The six week shutdown in the city, which is home to China’s largest and the world's most important seaport, has been a significant source of financial market risk aversion since the early days of April so any signs of a return to business as usual are a potentially significant filip for market sentiment and the global economic outlook. (Set your FX rate alert here).
But for Sterling there is a danger that its rally is cut short if Monday’s Monetary Policy Report hearing in parliament reminds investors and traders of the extent to which market expectations for Bank of England interest rates are likely to end up being disappointed in the months ahead.
“The consumer outlook has taken a big turn for the worse, as the real income squeeze bites hard. This will make it very difficult for the Bank of England to deliver anything close to what is priced into the forward rates market,” says Dominic Bunning, head of European FX research at HSBC.
Above: GBP/EUR at daily intervals and shown alongside China’s Renminbi-Dollar rate and Europe’s Euro-Dollar rate. Click image for closer inspection.
“While our economists do expect another two 25bp hikes in Bank Rate to 1.50% by the summer, the market sees rates moving above 2% by mid-2023. It is notable to us that the BoE has actually pushed back quite aggressively against this market pricing,” Bunning and colleagues also said.
Last week’s GDP report suggested the UK economy grew by 0.8% in the opening quarter, which was below market expectations for a growth rate of 1.1% and weaker than even the more modest estimation of the Bank of England, which had envisaged a quarterly expansion of 1%.
That further hinted of tough times ahead for the UK economy barely a month after Office for National Statistics figures revealed a sharp slump in retail sales for the month of March, all of which has prompted economists to cut their remaining forecasts for the UK economy.
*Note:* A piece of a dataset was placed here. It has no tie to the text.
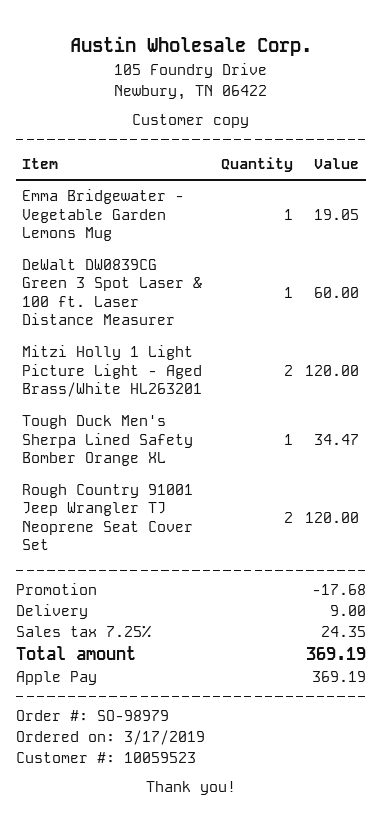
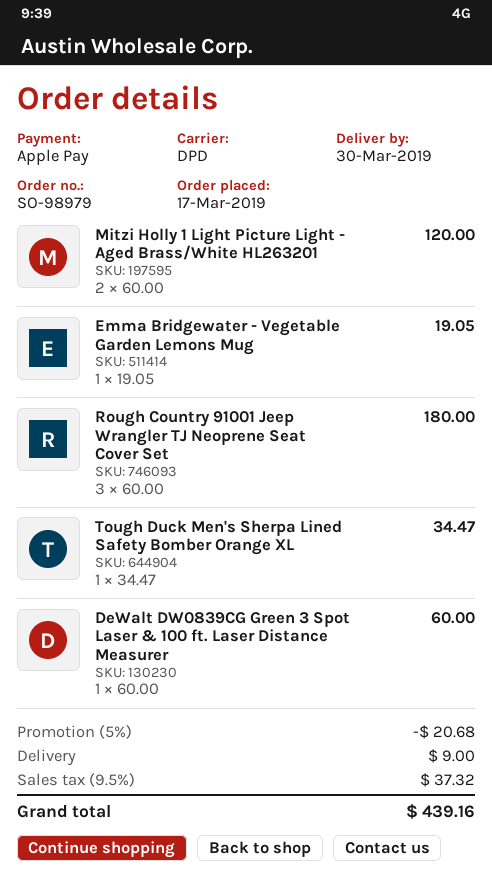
Rough Country 91001 Jeep Wrangler TJ Neoprene Seat Cover Set: 2 for 120.00 -> 3 for 180.00
discount: 17.68 -> 20.68
tax: 7.25% = 24.35 -> 9.5% = 37.32
total: 369.19 -> 439.16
“The GDP print in terms of the growth narrative was grim. It seems likely that Q2 GDP will be negative while the backdrop for Q3 and Q4 also looks challenging unless the government is prepared to provide something of a fiscal boost,” says Jeremy Stretch, head of FX strategy at CIBC Capital Markets.
“We remain wary of what is priced into the GBP rates strip as we would not anticipate the BoE hiking another 100bps this year, despite the comments from the BoE’s Ramsden yesterday,” Stretch wrote in a Friday market commentary.
Above: Pound to Euro rate shown at daily intervals with Fibonacci retracements of 2020 recovery and various extensions thereof indicating prospective areas of technical support for Sterling. Click image for closer inspection.
While Monday afternoon’s parliamentary testimonies from BoE policymakers are highly important for Sterling, there is also a deluge of key economic figures due to be released throughout the week ahead including the latest employment numbers on Tuesday and April’s inflation data on Wednesday.
“We expect April CPI to leap to 8.9% y/y (from 7% in March), largely reflecting the 54% rise in household energy bills (the next increase will be in October). We expect April to be the peak,” says Abbas Khan, an economist at Barclays.
“In contrast, the Bank of England forecast the peak in Q4 at above 10%. The difference reflects the Bank's assumption of more persistent inflationary dynamics, which likely is a result of its emphasis on surveys of firms, which feel confident passing on higher costs, even though the bleak outlook from household surveys suggests this may not be as easy,” Khan added on Friday.
Of all the economic figures due out this week, Wednesday’s inflation number are likely the most important but these are also potentially a headwind for the Pound to Euro exchange rate given the Bank of England’s recent pushback against market expectations for interest rates.
This pushback makes perilous business out of financial market wagers on further increases in Bank Rate and so could limit, if not completely undermine the Pound’s ability to benefit from any upside surprise on Wednesday.